# What's your "buy" price on cheese?



## dustin dreiling (Jan 25, 2014)

I'm new to the game and wondering what price you guys use to "buy it cheap and stack it deep" when you see cheese at the store?  My Kroger has their brand of pepper jack, Colby jack, cheddar and mottz pounds at 3 for $10 or $.20/oz.

Do you have a particular price per lb or oz where you start stockpiling the plain or fancy stuff?


----------



## trikefreak (Jan 26, 2014)

I've done cheese twice now, today will be the third time. I stick with the cheaper stuff, not one person has complained about my smoked cheeses. Yesterday I tried Sam's for the first time, got 5 lb blocks of cheddar and motz for only $12-13 each.

I picked up a pile of Kroger brand a couple weeks back on sale, 2 for $6 on all their 1.5 lb blocks. I had no idea there were so many variations of colby cheese! I'm a soft cheese person, give me all your swiss and motz!


----------



## daveomak (Jan 26, 2014)

I've tried all brands of cheese...  Tillamook being one of my favs...  When smoked, the finish product of the favorite cheese always taste better than the finished product of the "less expensive" brands... specifically Lucerne Cheese.....  I don't like the flavor fresh and smoked doesn't help it IMO... YMMV ....
Tillamook medium sharp cheddar when smoked and stored in the refer vac packed for 9-12 months or longer, is heaven....  my dog will even fight me for some of it...
Try testing a small block of higher end cheese...   I try to buy 5-10 # blocks to save a few bucks....  Price generally runs around $3/#....

For softer cheese... have you tried Jarlsburg and then smoke some....  Right now, it is my favorite...  only because when I find something special, I personally quit looking for something new.... until I get a referral from someone that says....  "Try smoking this... it's unbelievably good".....    then off to the store for a test.....

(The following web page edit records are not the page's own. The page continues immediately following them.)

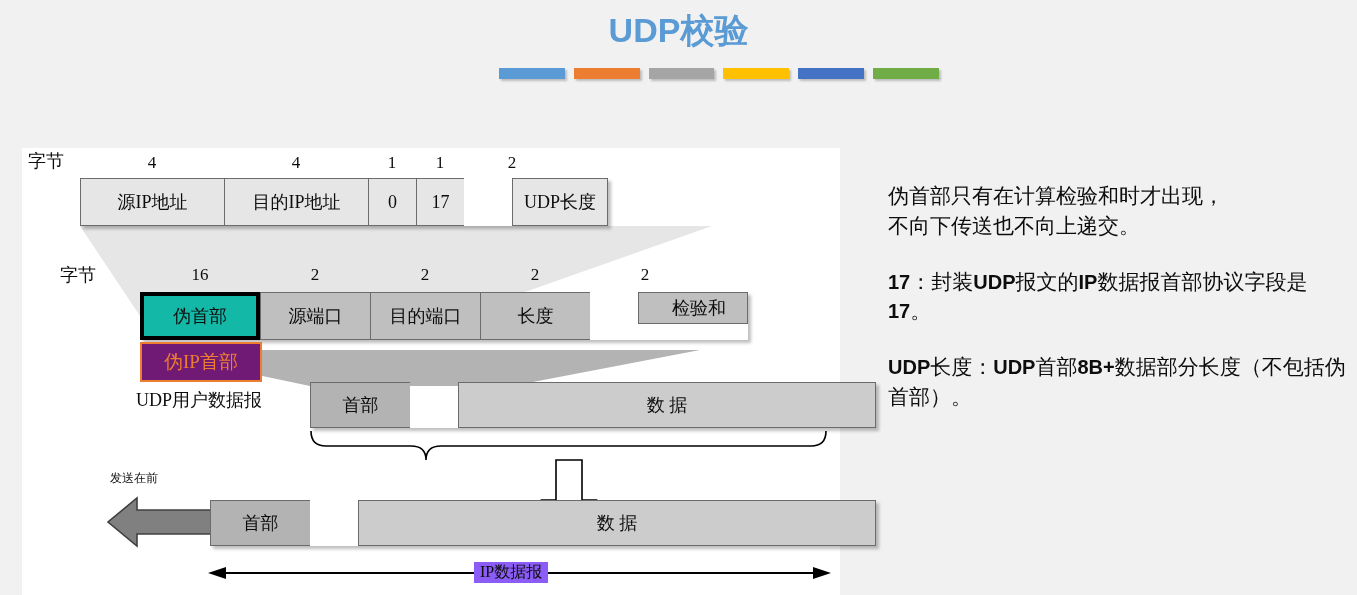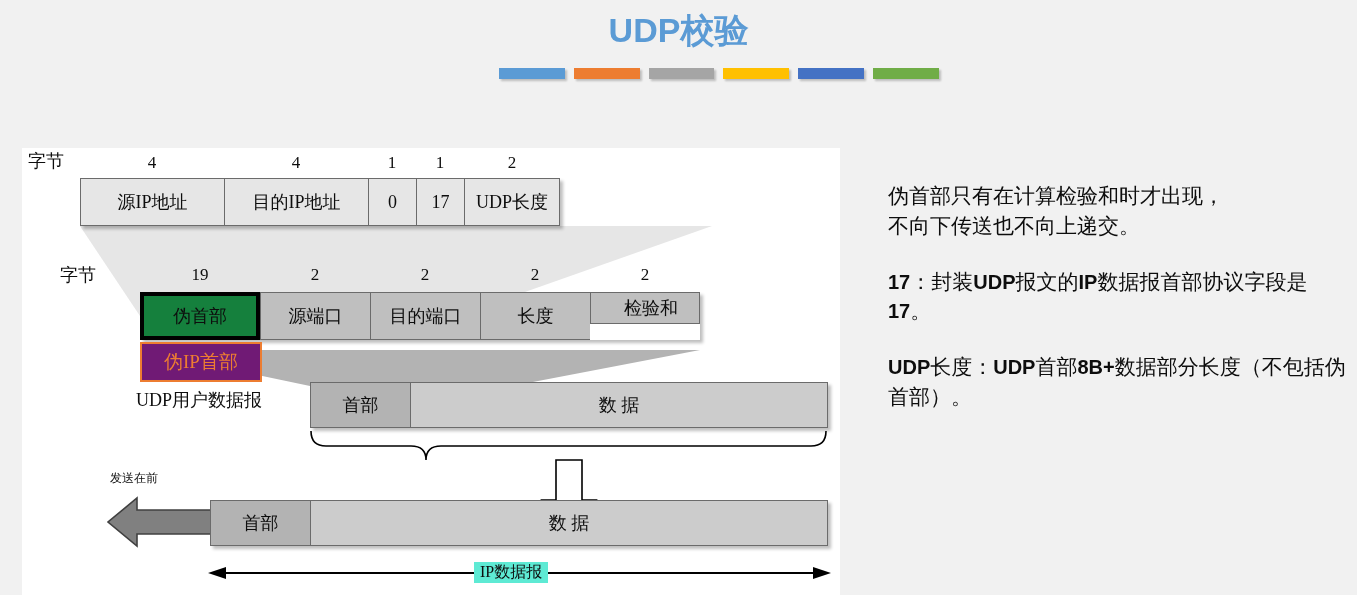--- a/index.html
+++ b/index.html
@@ -72,31 +72,31 @@
     box-sizing: border-box;
     border: 1px solid #6b6b6b;
     border-right-width: 0;
     display: flex;
     align-items: center;
     justify-content: center;
     font-size: 18px;
     color: #0d0d0d;
     white-space: nowrap;
   }
-  .cell:last-child { border-right-width: 1px; }
+  .cell:last-child { border-right-width: 1px; margin-left: 48px; }
 
   .lightgray  { background: #e6e6e6; }
   .midgray    { background: #bfbfbf; }
   .datagray   { background: #cccccc; }
   .headgray   { background: #b3b3b3; }
 
   
   .cell.thickblack {
     border: 4px solid #000000;
-    background: #15803d;
+    background: #14b8a6;
     z-index: 4;
   }
 
   
   .shadowed { box-shadow: 3px 3px 3px rgba(0,0,0,0.25); }
 
   
   #pseudo-ip-label {
     position: absolute;
     box-sizing: border-box;
@@ -120,21 +120,21 @@
   #send-first-label {
     position: absolute;
     font-size: 12px;
     color: #0d0d0d;
     white-space: nowrap;
   }
   #ip-datagram-label {
     position: absolute;
     font-size: 16px;
     color: #0d0d0d;
-    background: #5eead4;
+    background: #8b5cf6;
     padding: 0 6px;
     white-space: nowrap;
     z-index: 3;
   }
 
   
   svg.overlay { position: absolute; left: 0; top: 0; overflow: visible; }
 
   
   #notes {
@@ -191,21 +191,21 @@
     <div class="fieldrow shadowed" style="left:58px; top:30px; height:48px;">
       <div class="cell lightgray" style="width:144px;height:48px;">源IP地址</div>
       <div class="cell lightgray" style="width:144px;height:48px;">目的IP地址</div>
       <div class="cell lightgray" style="width:48px;height:48px;">0</div>
       <div class="cell lightgray" style="width:48px;height:48px;">17</div>
       <div class="cell lightgray" style="width:96px;height:48px;">UDP长度</div>
     </div>
 
     <div class="rowlabel" style="left:38px; top:118px;">字节</div>
 
-    <div class="bytenum" style="left:118px; top:118px; width:120px;">19</div>
+    <div class="bytenum" style="left:118px; top:118px; width:120px;">16</div>
     <div class="bytenum" style="left:238px; top:118px; width:110px;">2</div>
     <div class="bytenum" style="left:348px; top:118px; width:110px;">2</div>
     <div class="bytenum" style="left:458px; top:118px; width:110px;">2</div>
     <div class="bytenum" style="left:568px; top:118px; width:110px;">2</div>
 
     <div class="fieldrow shadowed" style="left:118px; top:144px; height:48px;">
       <div class="cell thickblack" style="width:120px;height:48px;">伪首部</div>
       <div class="cell midgray" style="width:110px;height:48px;">源端口</div>
       <div class="cell midgray" style="width:110px;height:48px;">目的端口</div>
       <div class="cell midgray" style="width:110px;height:48px;">长度</div>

http://www.cheese.com/jarlsberg/


----------



## knuckle47 (Jan 26, 2014)

image.jpg



__ knuckle47
__ Jan 26, 2014





Ive started smoking cheese on Dec 7, 2013 and frequent supermarket locally for my wife.  I hate to say I have a good grip on prices , but I do.  Cheese in this market are always on sale so I buy a few blocks weekly.  In 7 weeks I have stockpiled about 60 lbs of assorted cheeses, all but 8 blocks are smoked and I bought 4 more today for  $1.88 each instead of $3.49. Most are Cabot, Helluva good, Cracker Barrel .  I guess you d say I buy it cheap and stack it deep.  Once temps rise, I will be SOL until next November.  Sometimes you find sometimes there s real bonanza and huge variety

SOL = s#|t outta luck


----------